INPUT.
= = = = = = =

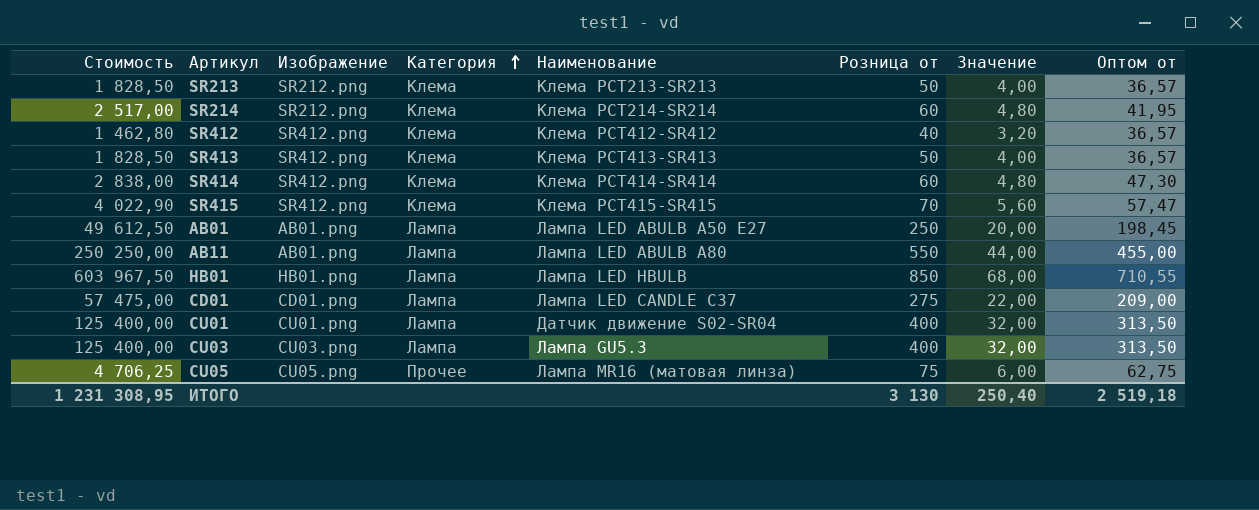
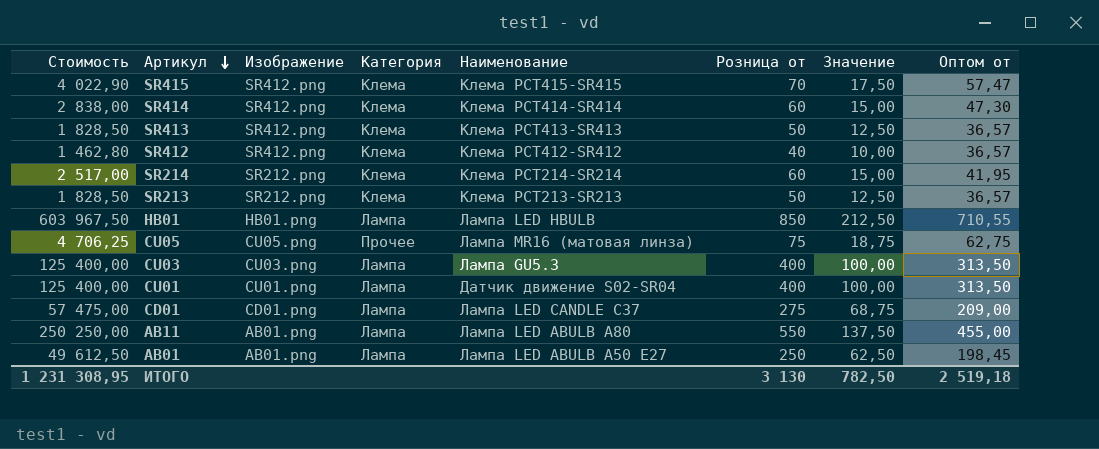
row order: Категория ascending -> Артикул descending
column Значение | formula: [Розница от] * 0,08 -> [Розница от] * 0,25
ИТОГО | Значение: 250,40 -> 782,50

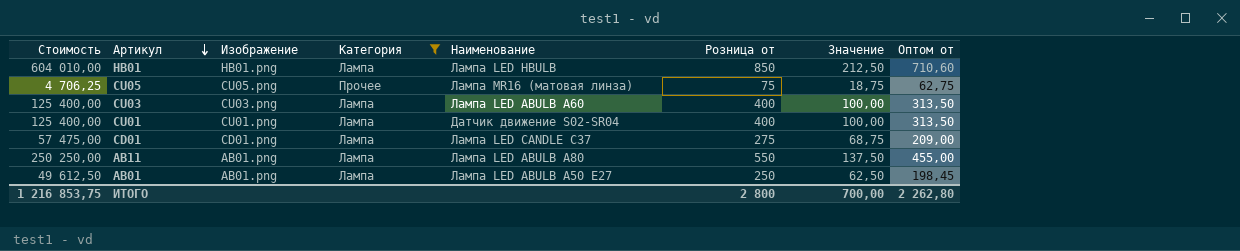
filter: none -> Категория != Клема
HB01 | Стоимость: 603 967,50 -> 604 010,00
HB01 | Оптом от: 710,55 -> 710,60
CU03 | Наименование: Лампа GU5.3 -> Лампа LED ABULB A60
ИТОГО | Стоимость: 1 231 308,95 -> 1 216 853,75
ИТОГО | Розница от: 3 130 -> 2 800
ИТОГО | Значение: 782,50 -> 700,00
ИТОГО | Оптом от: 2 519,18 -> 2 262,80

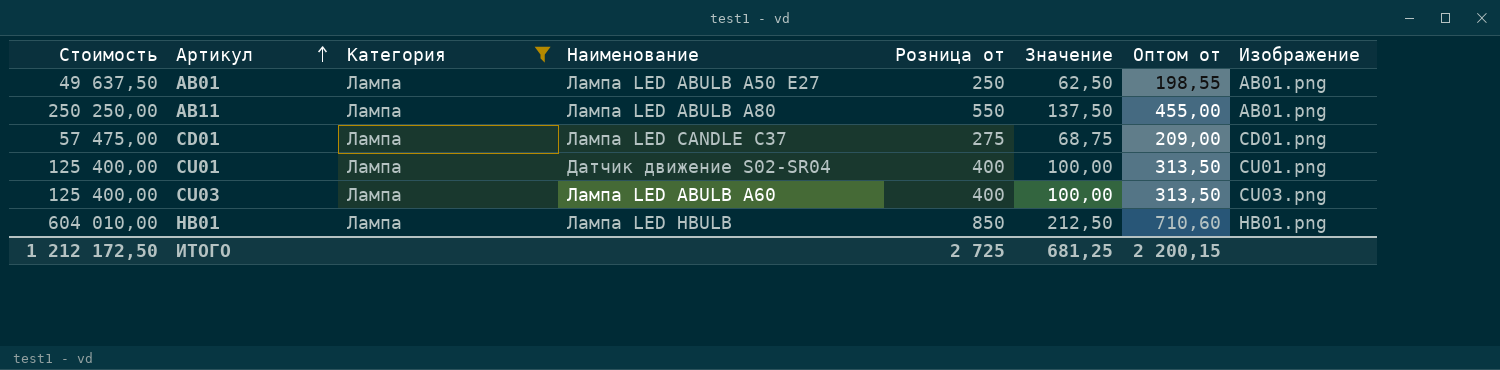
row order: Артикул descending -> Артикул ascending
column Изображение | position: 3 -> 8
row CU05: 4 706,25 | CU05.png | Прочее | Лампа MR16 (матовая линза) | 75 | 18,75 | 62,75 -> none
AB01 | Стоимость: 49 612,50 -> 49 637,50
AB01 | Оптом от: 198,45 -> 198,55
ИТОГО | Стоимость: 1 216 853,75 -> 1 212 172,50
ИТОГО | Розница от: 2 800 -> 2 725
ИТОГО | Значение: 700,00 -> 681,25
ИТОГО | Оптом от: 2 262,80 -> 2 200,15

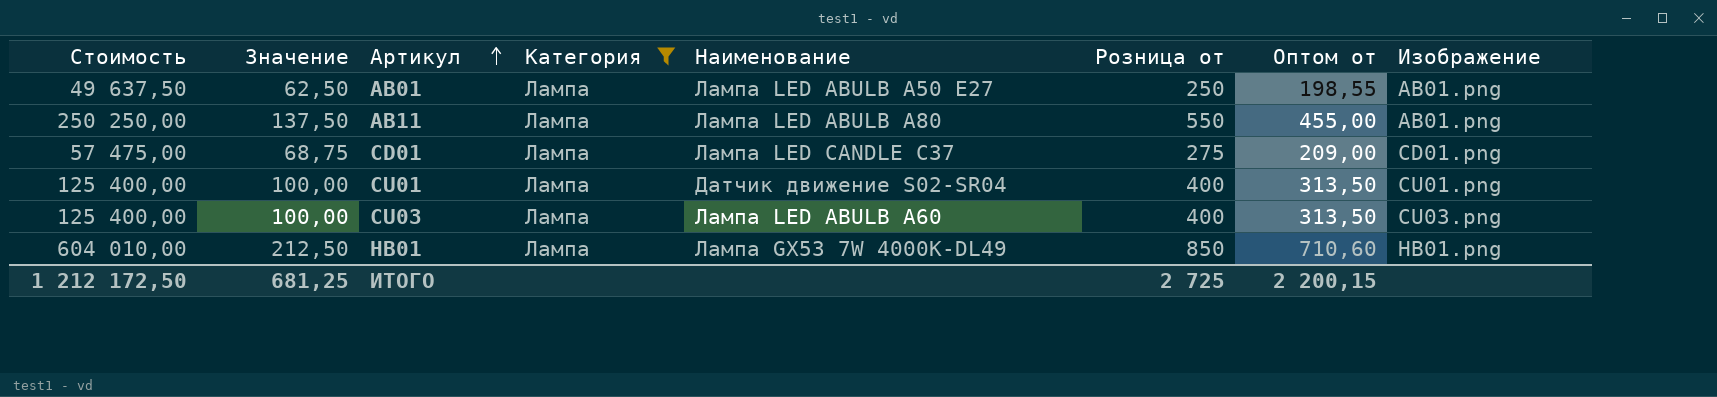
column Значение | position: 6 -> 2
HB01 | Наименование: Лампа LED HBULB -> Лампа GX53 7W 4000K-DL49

= = = = = = =

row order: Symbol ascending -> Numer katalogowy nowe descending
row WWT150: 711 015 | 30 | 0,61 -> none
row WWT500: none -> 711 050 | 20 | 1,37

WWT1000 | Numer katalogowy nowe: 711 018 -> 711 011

= = = = = = =

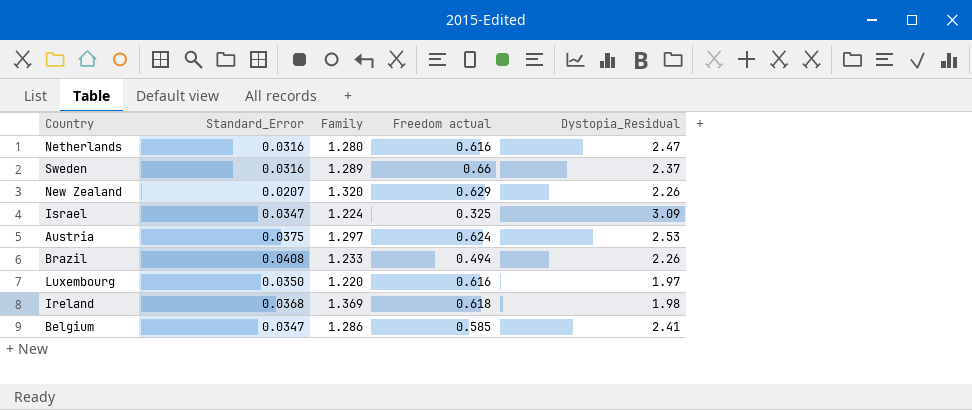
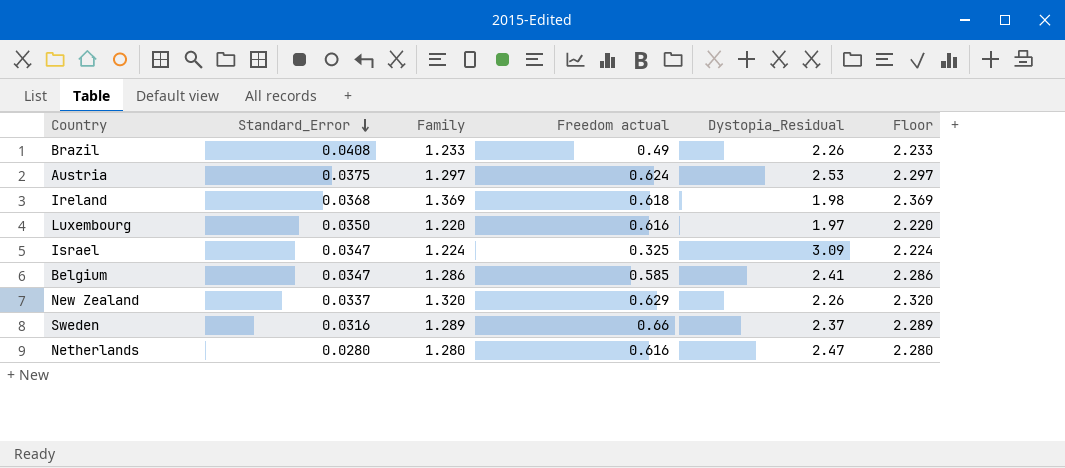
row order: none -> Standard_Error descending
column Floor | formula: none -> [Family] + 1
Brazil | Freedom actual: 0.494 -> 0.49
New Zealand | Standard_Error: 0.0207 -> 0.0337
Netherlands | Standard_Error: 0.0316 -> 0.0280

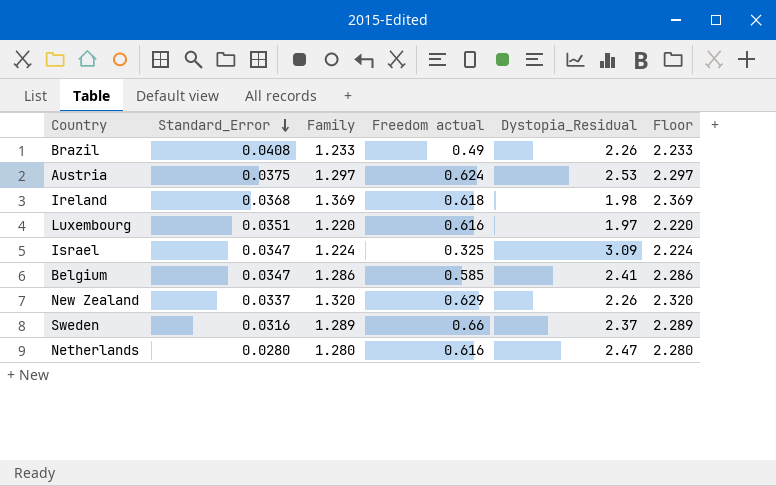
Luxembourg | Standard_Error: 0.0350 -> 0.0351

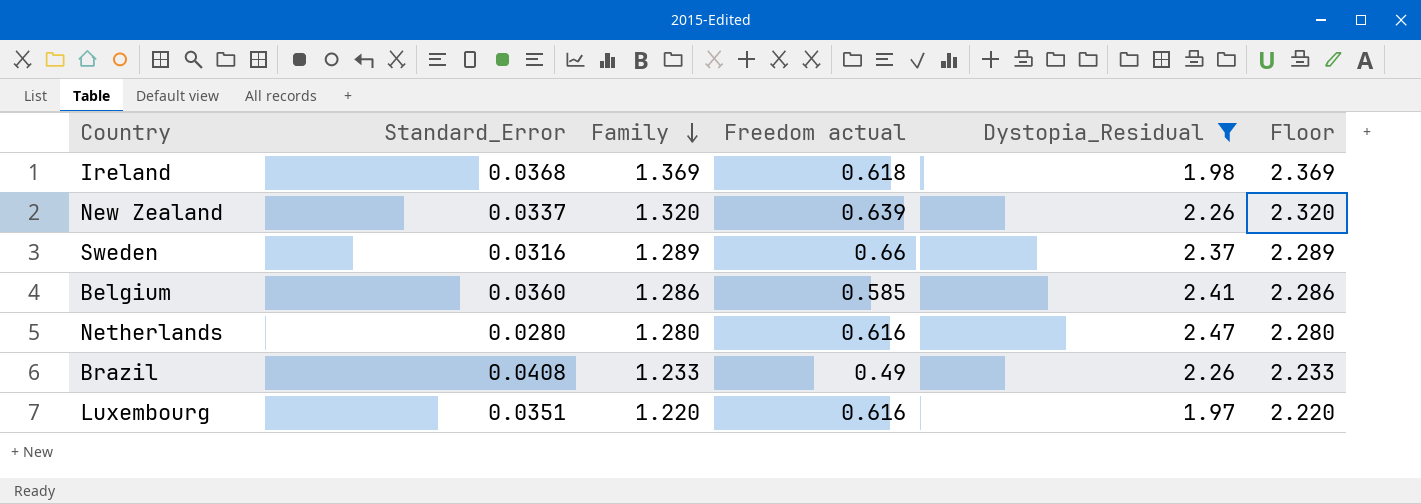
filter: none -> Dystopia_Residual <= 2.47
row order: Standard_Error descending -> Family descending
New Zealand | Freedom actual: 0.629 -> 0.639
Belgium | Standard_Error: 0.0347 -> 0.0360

= = = = = = =

EXERCISE DIRECTIONS.
Everything from the line with "AB01 | Оптом от: 198,45 -> 198,55" through the line with "HB01 | Наименование: Лампа" in the material above should be transcribed exactly, except the pictures.

SOLUTION TO THIS EXERCISE.
AB01 | Оптом от: 198,45 -> 198,55
ИТОГО | Стоимость: 1 216 853,75 -> 1 212 172,50
ИТОГО | Розница от: 2 800 -> 2 725
ИТОГО | Значение: 700,00 -> 681,25
ИТОГО | Оптом от: 2 262,80 -> 2 200,15

column Значение | position: 6 -> 2
HB01 | Наименование: Лампа LED HBULB -> Лампа GX53 7W 4000K-DL49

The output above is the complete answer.